PROBLEM DETAILS: Would you please output the lines from the one holding "-106,21 +106,21 @@" to the end of the entries, exactly and with no others?

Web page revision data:
----------
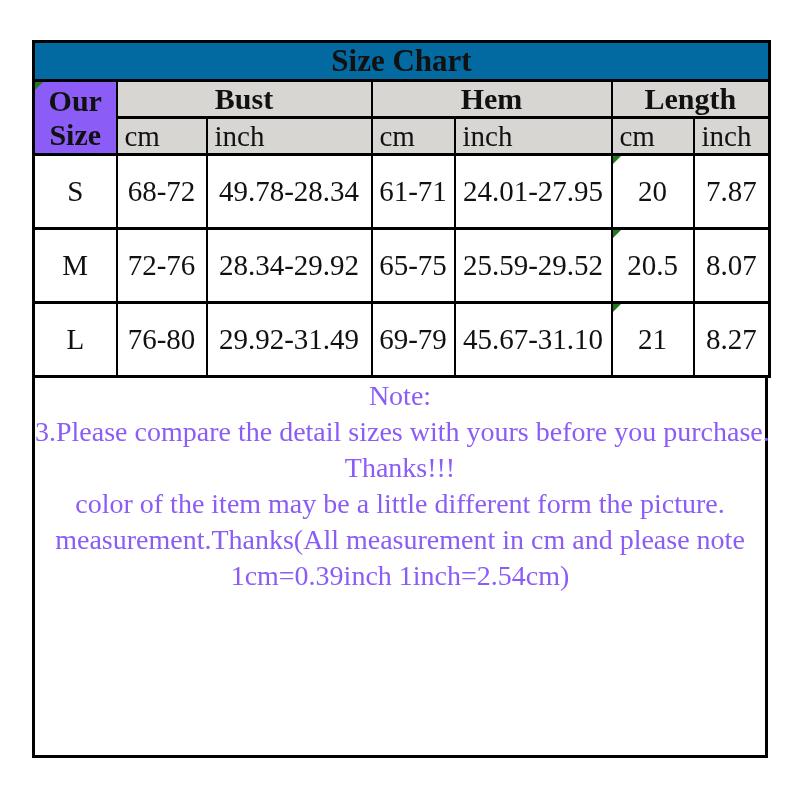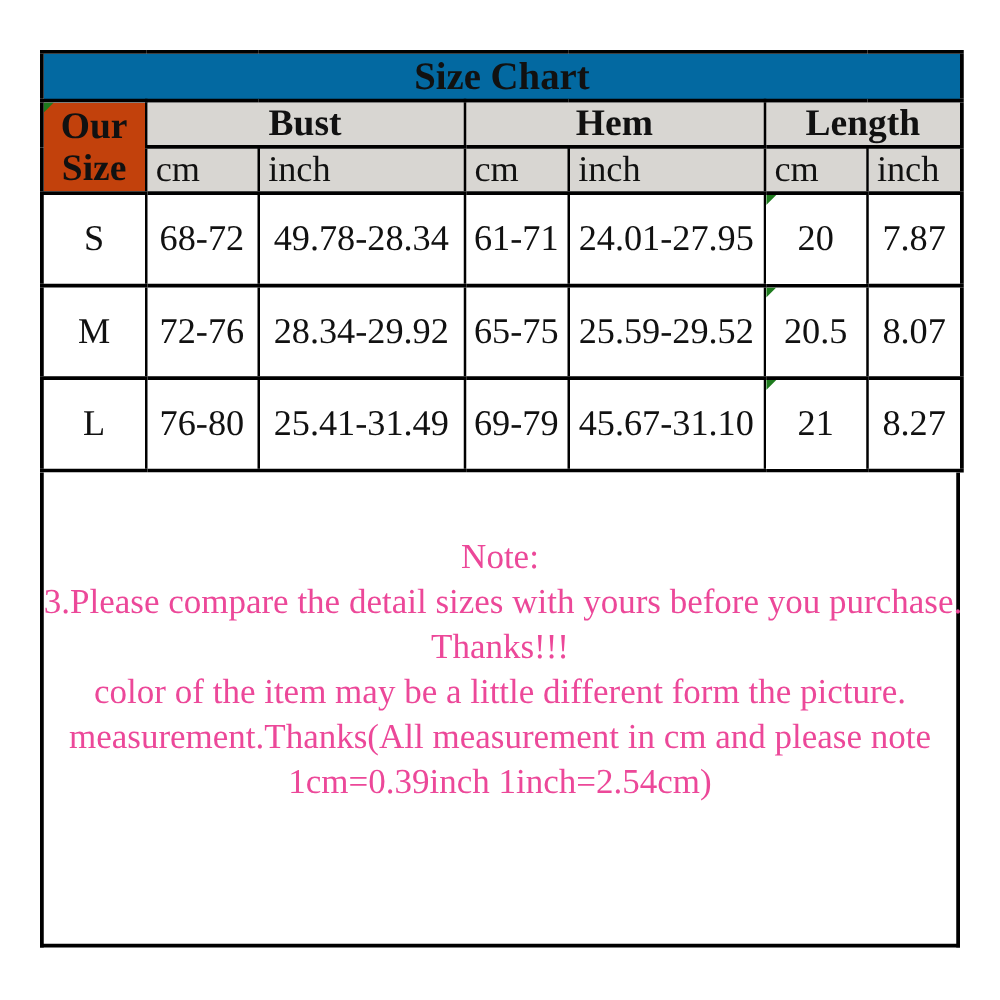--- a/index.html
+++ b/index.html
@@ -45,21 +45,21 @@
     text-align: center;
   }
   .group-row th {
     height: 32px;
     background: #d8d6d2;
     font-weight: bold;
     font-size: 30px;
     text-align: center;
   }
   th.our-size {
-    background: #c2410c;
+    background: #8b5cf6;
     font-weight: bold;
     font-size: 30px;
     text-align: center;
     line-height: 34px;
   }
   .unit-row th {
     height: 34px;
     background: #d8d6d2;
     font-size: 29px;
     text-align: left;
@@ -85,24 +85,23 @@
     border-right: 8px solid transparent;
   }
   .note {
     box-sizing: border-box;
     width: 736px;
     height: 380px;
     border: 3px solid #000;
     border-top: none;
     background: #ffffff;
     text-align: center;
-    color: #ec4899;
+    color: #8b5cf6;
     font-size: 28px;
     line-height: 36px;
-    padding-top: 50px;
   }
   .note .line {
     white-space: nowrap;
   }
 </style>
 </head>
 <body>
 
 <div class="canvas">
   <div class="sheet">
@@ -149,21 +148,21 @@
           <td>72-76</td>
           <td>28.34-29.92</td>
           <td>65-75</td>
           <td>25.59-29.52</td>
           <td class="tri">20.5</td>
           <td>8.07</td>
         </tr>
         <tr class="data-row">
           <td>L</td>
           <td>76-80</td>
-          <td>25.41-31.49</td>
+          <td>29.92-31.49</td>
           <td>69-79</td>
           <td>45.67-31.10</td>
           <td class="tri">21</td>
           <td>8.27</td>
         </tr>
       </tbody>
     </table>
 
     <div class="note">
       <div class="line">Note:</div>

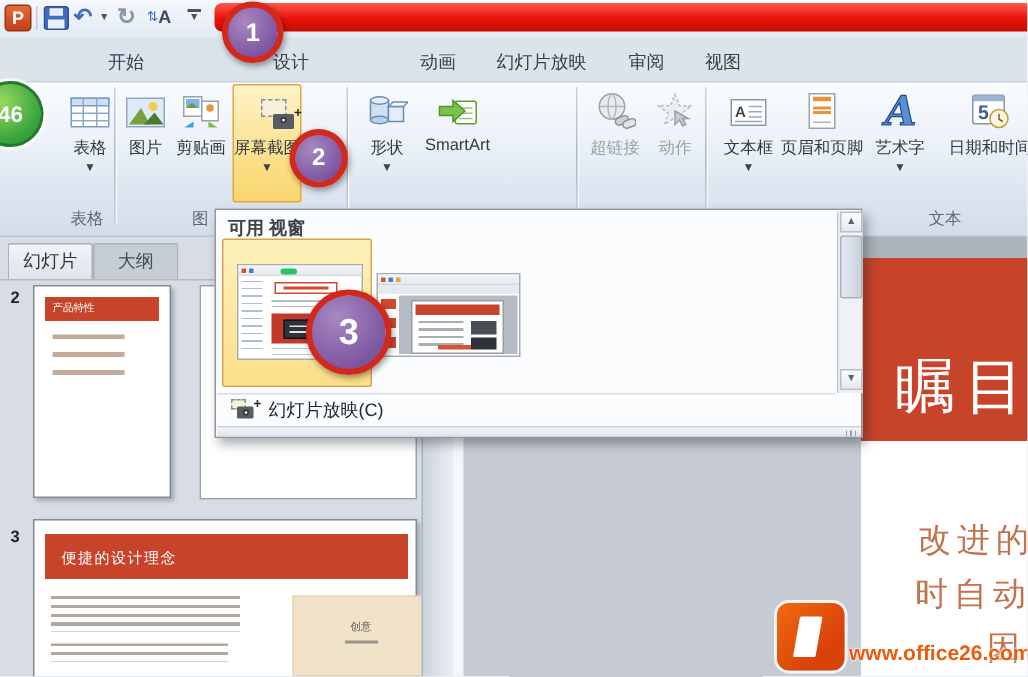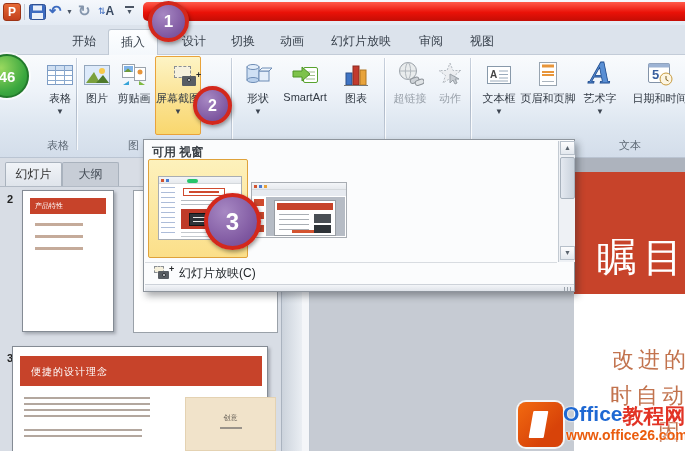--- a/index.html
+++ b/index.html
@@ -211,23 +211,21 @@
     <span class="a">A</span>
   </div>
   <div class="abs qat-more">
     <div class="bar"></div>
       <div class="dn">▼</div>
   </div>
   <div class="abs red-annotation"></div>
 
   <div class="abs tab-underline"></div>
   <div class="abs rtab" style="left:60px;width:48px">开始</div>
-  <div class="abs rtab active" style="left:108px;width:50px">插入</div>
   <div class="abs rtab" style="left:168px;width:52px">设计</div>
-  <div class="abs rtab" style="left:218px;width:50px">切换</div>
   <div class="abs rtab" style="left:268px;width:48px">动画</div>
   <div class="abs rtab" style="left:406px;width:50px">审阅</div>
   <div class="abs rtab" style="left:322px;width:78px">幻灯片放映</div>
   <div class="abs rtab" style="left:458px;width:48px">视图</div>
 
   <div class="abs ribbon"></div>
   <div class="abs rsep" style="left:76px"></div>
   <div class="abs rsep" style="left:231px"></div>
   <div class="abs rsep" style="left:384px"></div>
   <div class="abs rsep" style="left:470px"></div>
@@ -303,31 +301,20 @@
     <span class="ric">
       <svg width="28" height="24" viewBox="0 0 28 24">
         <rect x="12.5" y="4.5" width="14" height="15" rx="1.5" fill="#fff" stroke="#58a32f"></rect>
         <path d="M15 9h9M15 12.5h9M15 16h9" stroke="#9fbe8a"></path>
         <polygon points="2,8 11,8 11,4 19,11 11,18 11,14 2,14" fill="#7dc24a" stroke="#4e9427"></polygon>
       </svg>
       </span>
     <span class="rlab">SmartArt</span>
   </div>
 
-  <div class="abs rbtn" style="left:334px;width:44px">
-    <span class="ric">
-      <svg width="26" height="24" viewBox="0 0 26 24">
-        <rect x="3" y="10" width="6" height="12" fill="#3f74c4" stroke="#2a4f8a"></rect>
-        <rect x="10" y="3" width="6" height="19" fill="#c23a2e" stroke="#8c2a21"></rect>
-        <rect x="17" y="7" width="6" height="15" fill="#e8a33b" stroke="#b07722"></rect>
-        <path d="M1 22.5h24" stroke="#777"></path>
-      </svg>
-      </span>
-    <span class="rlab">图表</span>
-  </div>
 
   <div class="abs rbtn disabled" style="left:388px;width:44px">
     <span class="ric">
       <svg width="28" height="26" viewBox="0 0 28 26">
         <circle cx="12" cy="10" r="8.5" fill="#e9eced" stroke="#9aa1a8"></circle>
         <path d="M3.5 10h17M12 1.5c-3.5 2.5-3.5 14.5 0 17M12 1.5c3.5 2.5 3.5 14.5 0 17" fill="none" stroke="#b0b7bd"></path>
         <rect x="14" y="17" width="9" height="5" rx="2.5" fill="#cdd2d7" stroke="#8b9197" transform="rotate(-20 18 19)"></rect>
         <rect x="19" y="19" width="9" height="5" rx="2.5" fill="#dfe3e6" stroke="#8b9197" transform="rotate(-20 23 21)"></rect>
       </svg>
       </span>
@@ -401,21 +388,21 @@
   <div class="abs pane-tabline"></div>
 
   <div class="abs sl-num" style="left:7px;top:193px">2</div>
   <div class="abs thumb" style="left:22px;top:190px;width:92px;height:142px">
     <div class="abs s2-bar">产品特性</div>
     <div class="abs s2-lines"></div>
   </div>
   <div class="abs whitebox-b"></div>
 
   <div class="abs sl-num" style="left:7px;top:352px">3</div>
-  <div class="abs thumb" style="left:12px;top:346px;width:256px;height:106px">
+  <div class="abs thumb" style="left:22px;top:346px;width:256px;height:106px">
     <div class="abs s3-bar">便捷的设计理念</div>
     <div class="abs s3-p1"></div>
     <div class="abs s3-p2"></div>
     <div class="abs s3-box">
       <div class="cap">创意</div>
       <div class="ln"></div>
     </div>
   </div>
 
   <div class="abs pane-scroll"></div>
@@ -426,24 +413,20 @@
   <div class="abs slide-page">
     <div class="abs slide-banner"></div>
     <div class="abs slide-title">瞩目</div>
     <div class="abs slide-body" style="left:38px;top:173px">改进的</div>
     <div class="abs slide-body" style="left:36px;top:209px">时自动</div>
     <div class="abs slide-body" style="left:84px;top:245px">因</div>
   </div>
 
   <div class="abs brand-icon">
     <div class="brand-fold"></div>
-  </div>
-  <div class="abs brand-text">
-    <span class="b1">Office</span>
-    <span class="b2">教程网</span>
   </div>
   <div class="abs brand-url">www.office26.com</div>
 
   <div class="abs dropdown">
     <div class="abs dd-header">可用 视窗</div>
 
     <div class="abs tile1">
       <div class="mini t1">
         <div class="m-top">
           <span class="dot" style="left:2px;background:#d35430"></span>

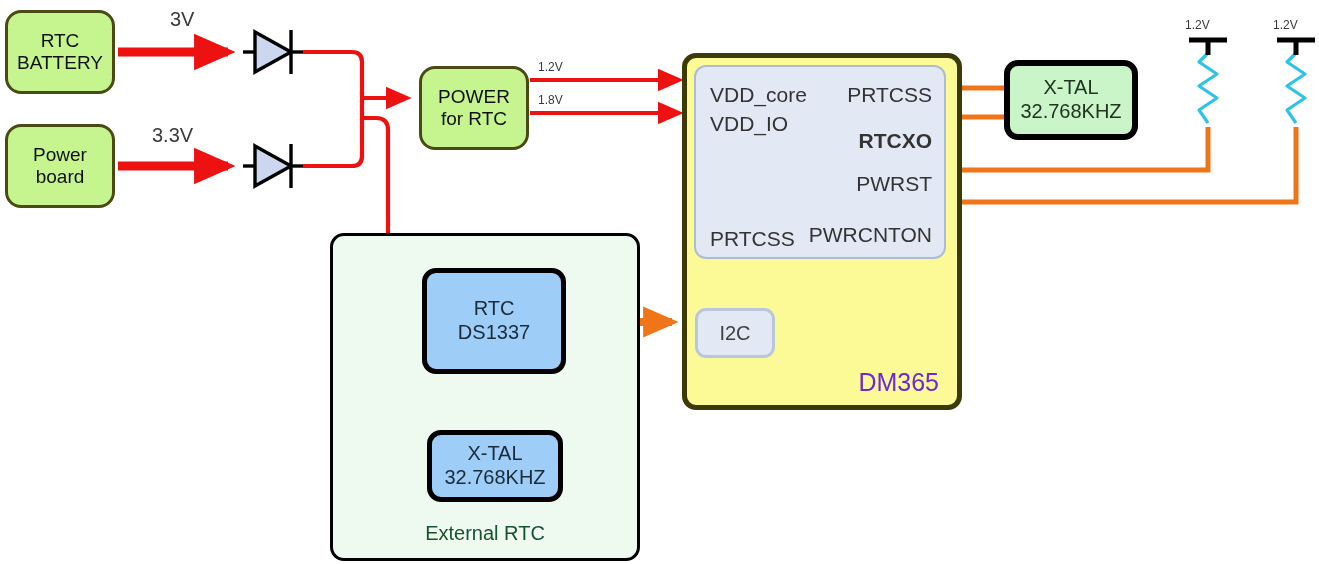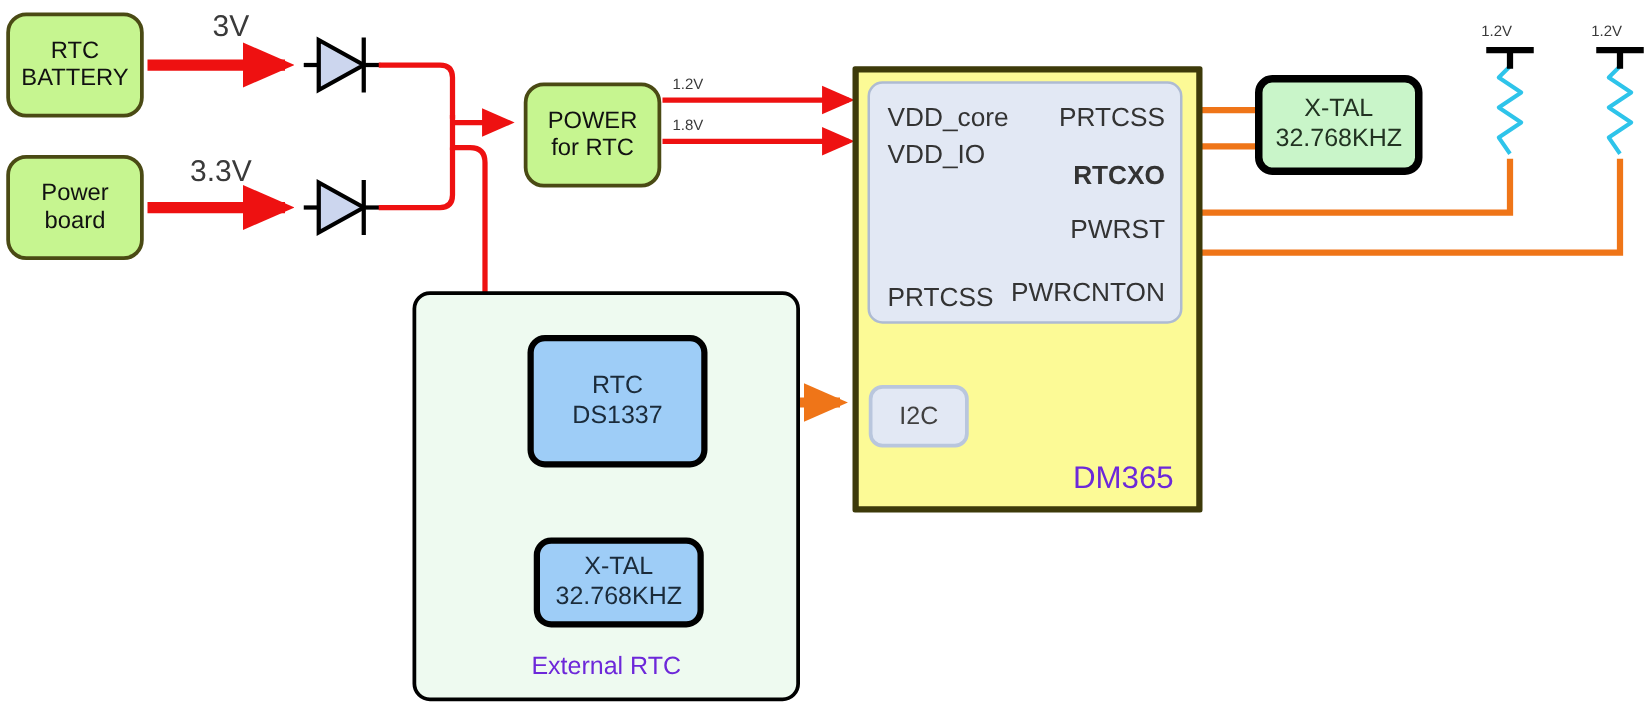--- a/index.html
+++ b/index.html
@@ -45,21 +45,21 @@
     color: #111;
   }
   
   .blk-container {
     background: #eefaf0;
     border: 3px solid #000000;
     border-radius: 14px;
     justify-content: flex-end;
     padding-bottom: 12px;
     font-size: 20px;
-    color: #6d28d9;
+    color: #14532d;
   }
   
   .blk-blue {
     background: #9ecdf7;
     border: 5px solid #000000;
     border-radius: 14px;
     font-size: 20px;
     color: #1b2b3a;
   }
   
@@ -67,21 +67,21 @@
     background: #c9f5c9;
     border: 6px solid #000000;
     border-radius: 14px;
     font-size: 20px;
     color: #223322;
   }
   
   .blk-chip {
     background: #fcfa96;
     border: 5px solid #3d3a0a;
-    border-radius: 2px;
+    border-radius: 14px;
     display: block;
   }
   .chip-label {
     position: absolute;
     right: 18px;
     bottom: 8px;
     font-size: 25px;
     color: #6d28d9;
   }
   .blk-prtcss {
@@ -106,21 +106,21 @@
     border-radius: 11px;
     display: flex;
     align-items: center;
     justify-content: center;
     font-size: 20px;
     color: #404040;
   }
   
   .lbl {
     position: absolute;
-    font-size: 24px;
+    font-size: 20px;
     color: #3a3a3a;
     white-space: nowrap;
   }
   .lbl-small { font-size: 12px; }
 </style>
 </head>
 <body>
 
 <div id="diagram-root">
----------
ANSWER TO THE EXERCISE:
@@ -106,21 +106,21 @@
     border-radius: 11px;
     display: flex;
     align-items: center;
     justify-content: center;
     font-size: 20px;
     color: #404040;
   }
   
   .lbl {
     position: absolute;
-    font-size: 24px;
+    font-size: 20px;
     color: #3a3a3a;
     white-space: nowrap;
   }
   .lbl-small { font-size: 12px; }
 </style>
 </head>
 <body>
 
 <div id="diagram-root">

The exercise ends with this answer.